--- TASK PROMPT ---
Your answer should consist only of the lines below from the one with "(291, 617) none" through the one with "(224, 922) none", copied exactly.

DATA FOR THIS EXERCISE START

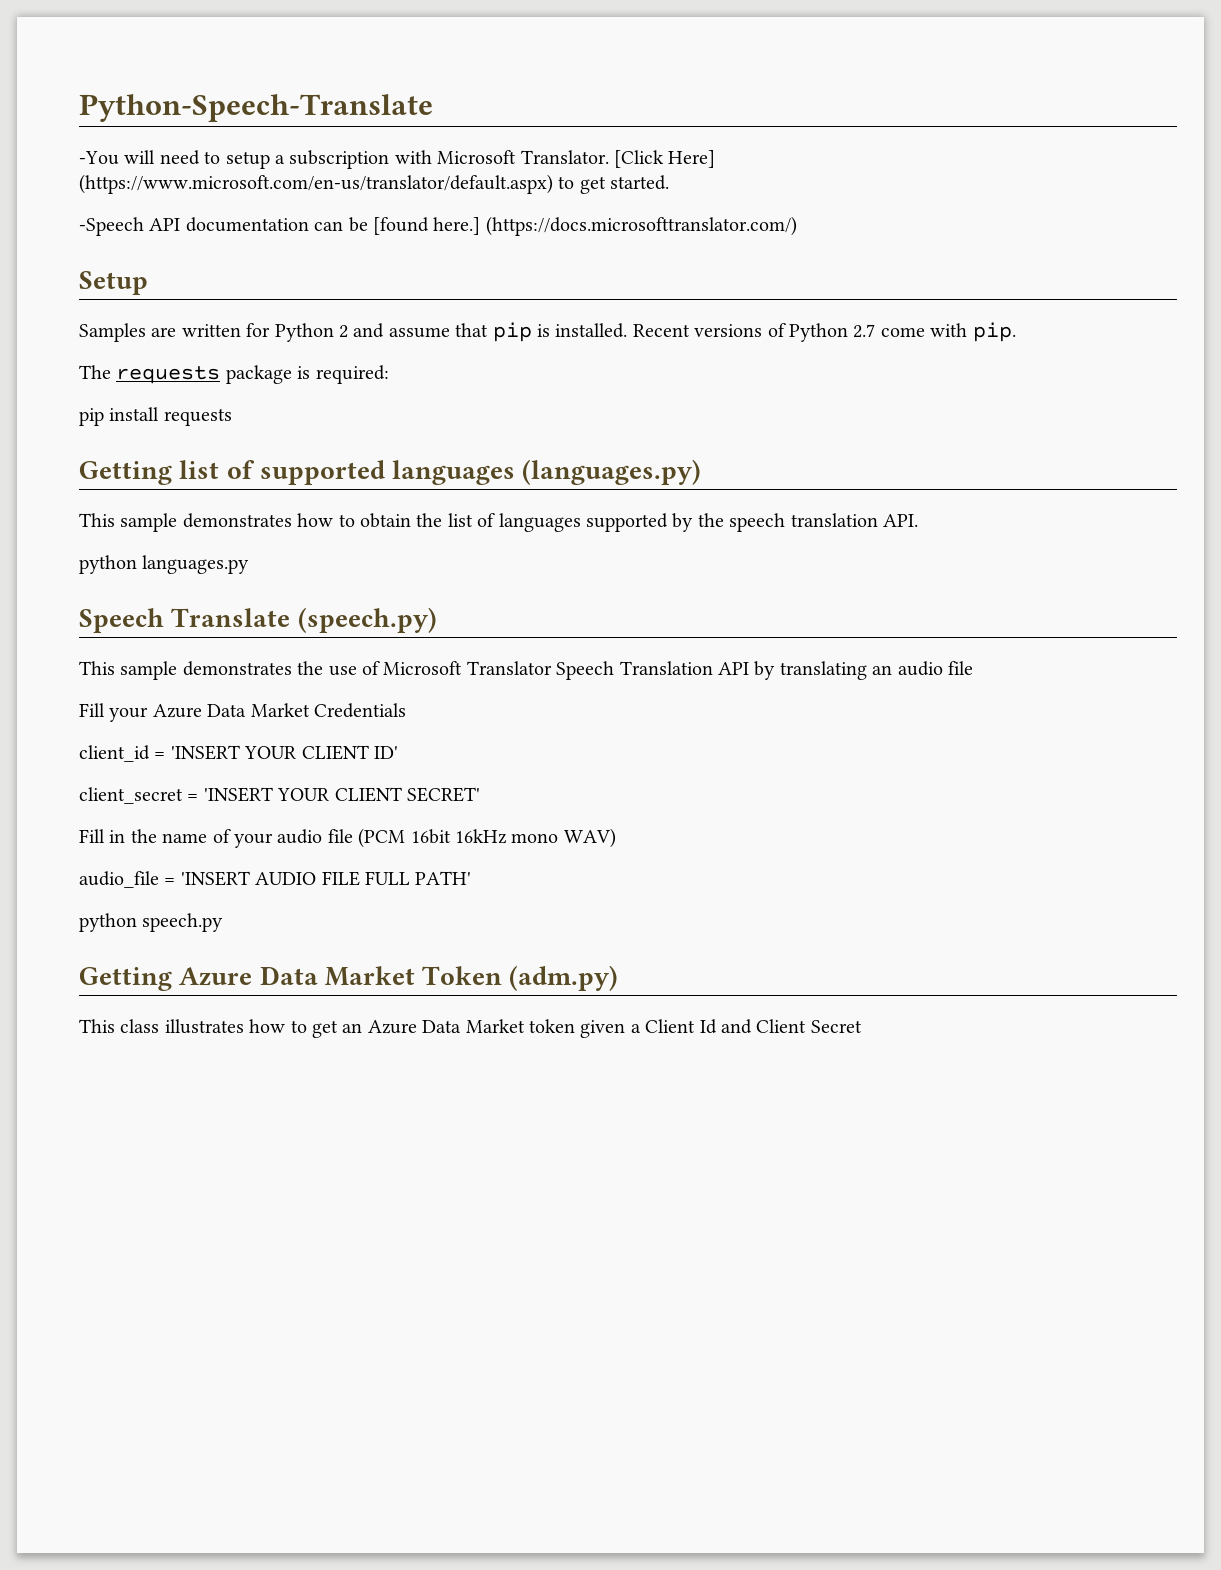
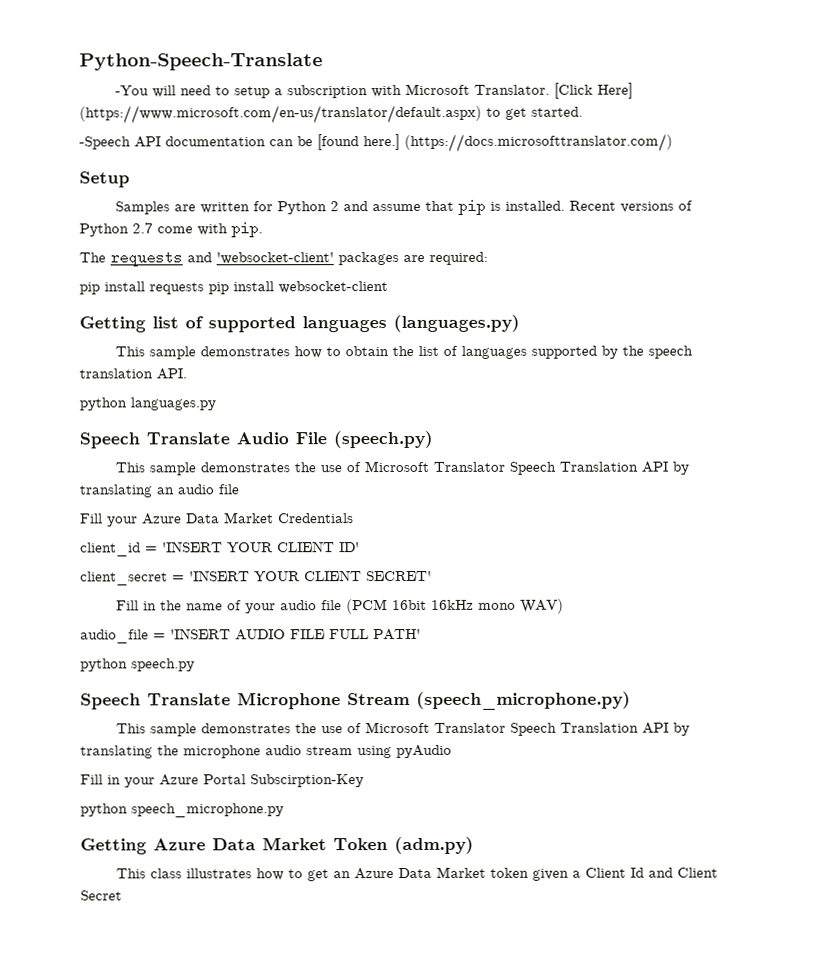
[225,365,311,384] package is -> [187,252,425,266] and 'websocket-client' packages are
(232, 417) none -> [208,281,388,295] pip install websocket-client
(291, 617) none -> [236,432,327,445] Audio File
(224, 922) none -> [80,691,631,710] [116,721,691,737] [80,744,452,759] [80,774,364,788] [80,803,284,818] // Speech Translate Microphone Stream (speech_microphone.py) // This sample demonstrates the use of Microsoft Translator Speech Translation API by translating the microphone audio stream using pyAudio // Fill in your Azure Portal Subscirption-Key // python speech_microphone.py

DATA FOR THIS EXERCISE END
DATA FOR THIS EXERCISE START

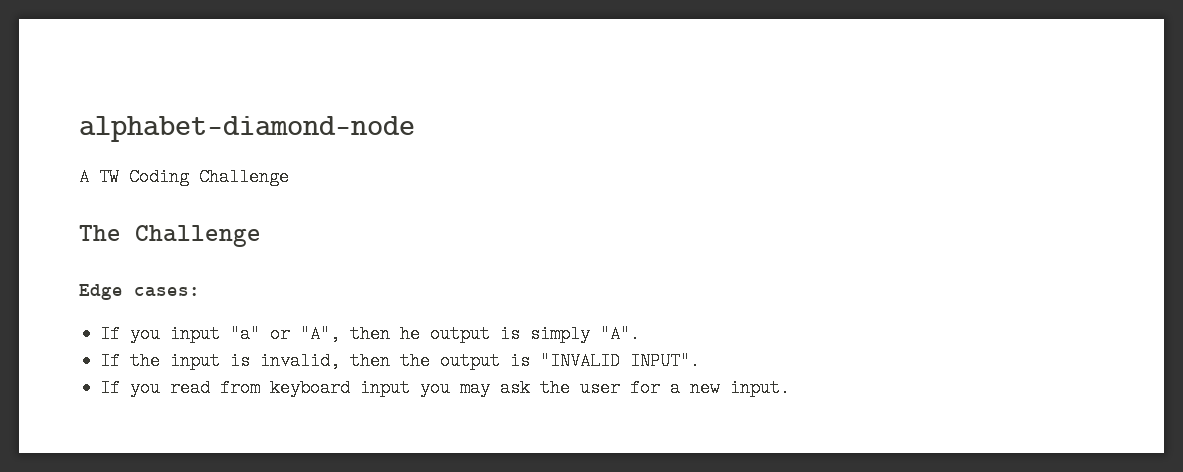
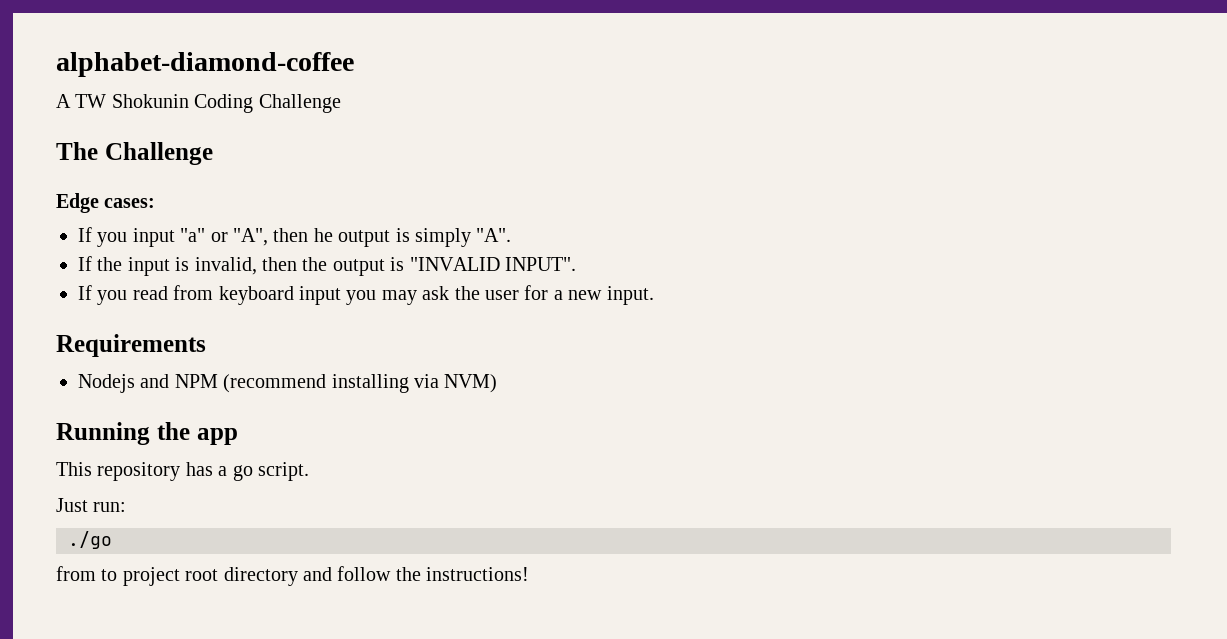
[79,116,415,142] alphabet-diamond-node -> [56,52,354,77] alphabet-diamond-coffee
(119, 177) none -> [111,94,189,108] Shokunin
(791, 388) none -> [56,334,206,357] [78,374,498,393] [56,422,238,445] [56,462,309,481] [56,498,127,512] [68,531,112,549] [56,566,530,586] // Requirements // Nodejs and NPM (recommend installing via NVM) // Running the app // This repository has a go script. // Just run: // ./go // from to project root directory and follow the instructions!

DATA FOR THIS EXERCISE END
DATA FOR THIS EXERCISE START

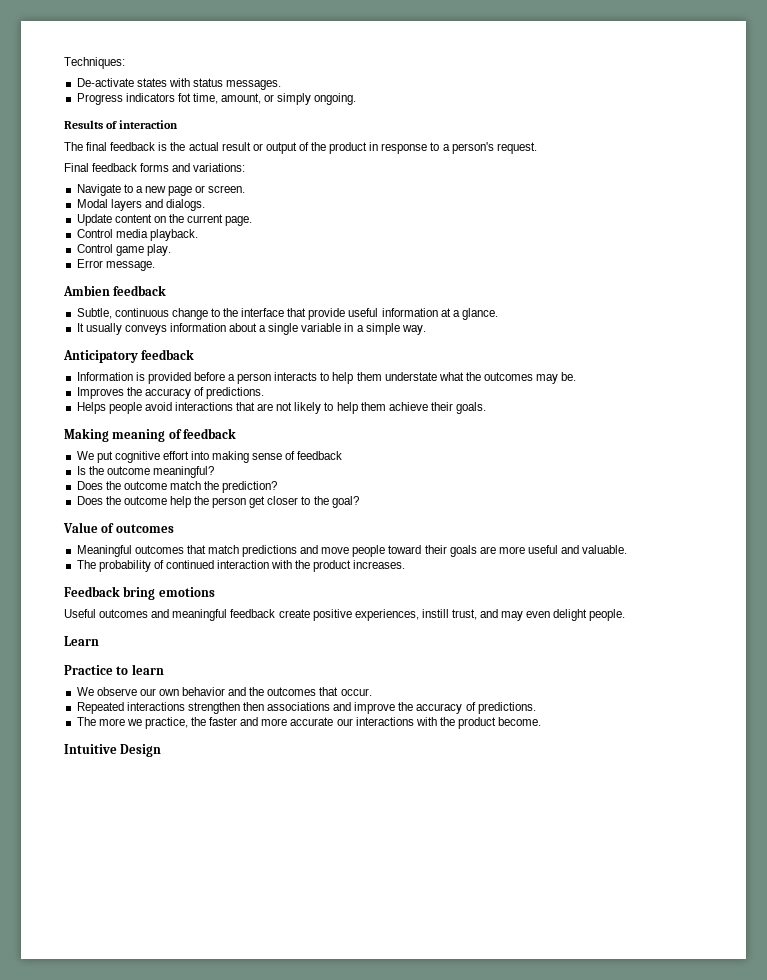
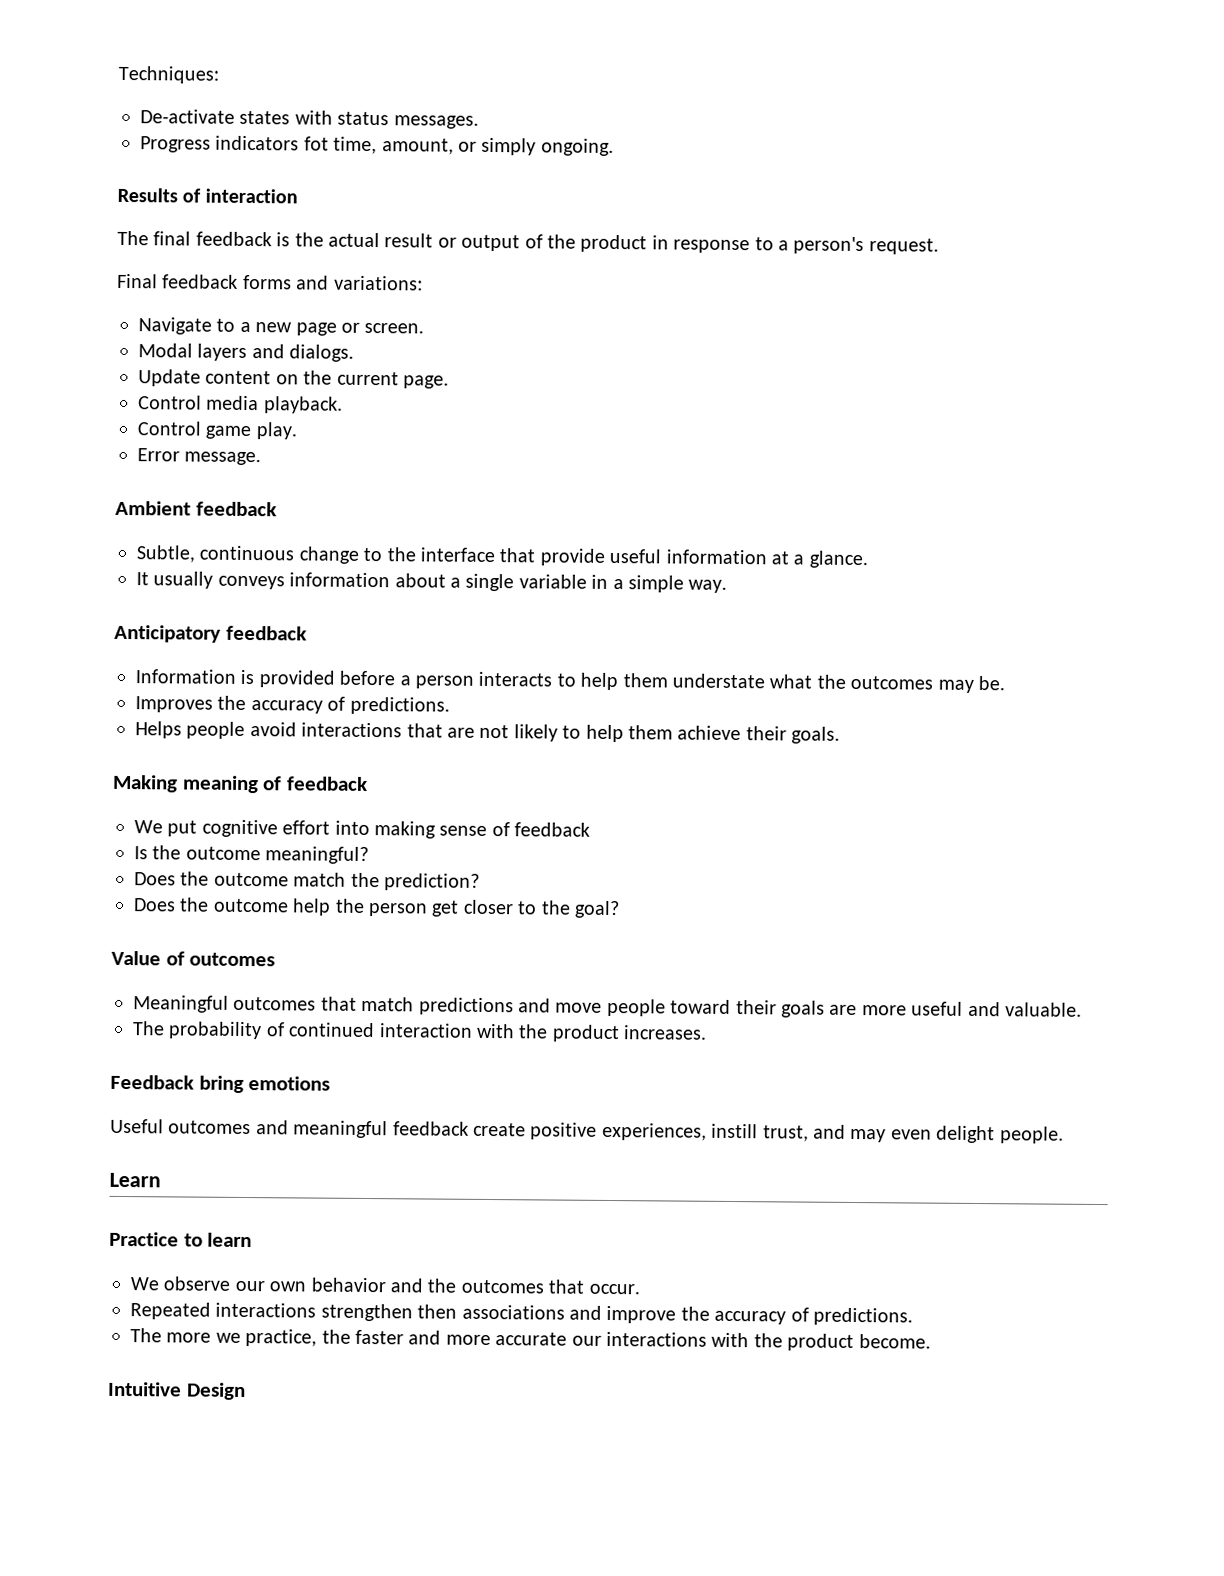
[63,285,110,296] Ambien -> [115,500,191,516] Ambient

DATA FOR THIS EXERCISE END

--- TASK OUTPUT ---
(291, 617) none -> [236,432,327,445] Audio File
(224, 922) none -> [80,691,631,710] [116,721,691,737] [80,744,452,759] [80,774,364,788] [80,803,284,818] // Speech Translate Microphone Stream (speech_microphone.py) // This sample demonstrates the use of Microsoft Translator Speech Translation API by translating the microphone audio stream using pyAudio // Fill in your Azure Portal Subscirption-Key // python speech_microphone.py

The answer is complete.